### WORK REQUEST
Please restate every record below word for word.

### SOURCE MATERIAL
---+---
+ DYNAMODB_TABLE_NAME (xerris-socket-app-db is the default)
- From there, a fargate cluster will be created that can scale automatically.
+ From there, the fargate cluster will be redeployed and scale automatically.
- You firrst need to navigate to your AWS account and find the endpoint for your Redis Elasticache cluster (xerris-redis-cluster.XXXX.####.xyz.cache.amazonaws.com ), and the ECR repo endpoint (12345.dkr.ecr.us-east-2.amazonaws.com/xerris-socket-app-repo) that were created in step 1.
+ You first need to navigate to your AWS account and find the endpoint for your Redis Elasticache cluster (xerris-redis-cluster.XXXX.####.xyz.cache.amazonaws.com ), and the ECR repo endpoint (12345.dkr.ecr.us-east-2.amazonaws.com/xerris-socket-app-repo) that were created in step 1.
---+---
### RESPONSE
+ DYNAMODB_TABLE_NAME (xerris-socket-app-db is the default)
- From there, a fargate cluster will be created that can scale automatically.
+ From there, the fargate cluster will be redeployed and scale automatically.
- You firrst need to navigate to your AWS account and find the endpoint for your Redis Elasticache cluster (xerris-redis-cluster.XXXX.####.xyz.cache.amazonaws.com ), and the ECR repo endpoint (12345.dkr.ecr.us-east-2.amazonaws.com/xerris-socket-app-repo) that were created in step 1.
+ You first need to navigate to your AWS account and find the endpoint for your Redis Elasticache cluster (xerris-redis-cluster.XXXX.####.xyz.cache.amazonaws.com ), and the ECR repo endpoint (12345.dkr.ecr.us-east-2.amazonaws.com/xerris-socket-app-repo) that were created in step 1.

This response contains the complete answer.